GOAL OF THE EXERCISE »
Scan the entries below for lines holding "module". Give the number of such lines alone.

DATA RECORDS »
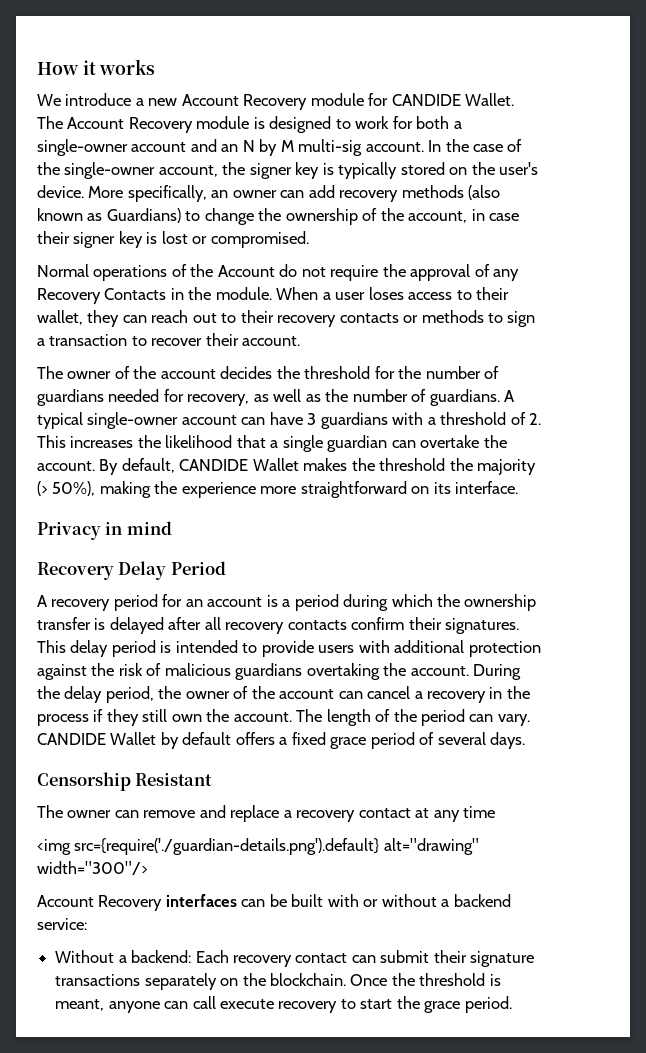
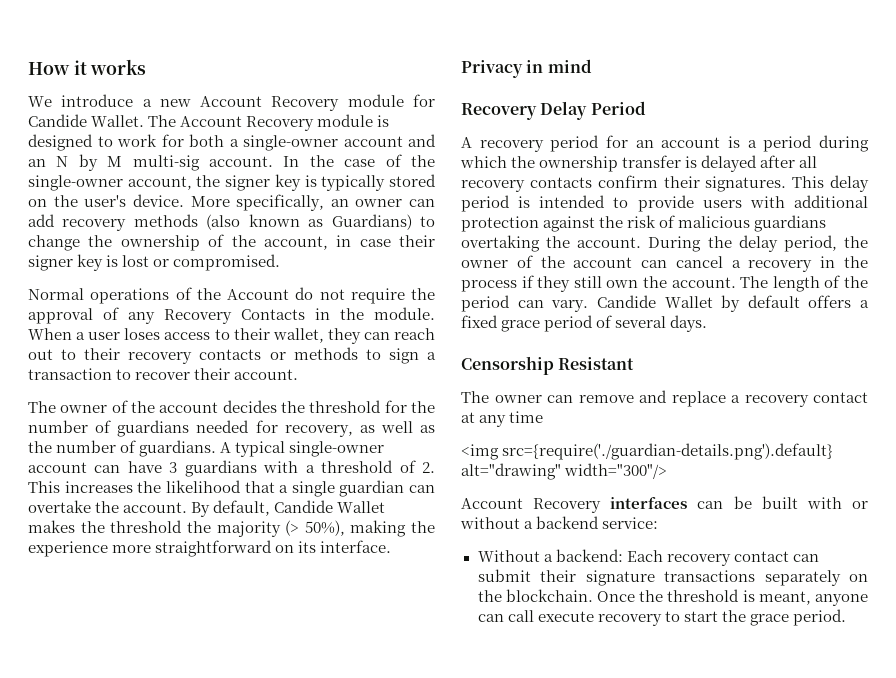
- We introduce a new Account Recovery module for CANDIDE Wallet.
+ We introduce a new Account Recovery module for Candide Wallet.
- By default, CANDIDE Wallet makes the threshold the majority (> 50%), making the experience more straightforward on its interface.
+ By default, Candide Wallet makes the threshold the majority (> 50%), making the experience more straightforward on its interface.
- CANDIDE Wallet by default offers a fixed grace period of several days.
+ Candide Wallet by default offers a fixed grace period of several days.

REPLY »
2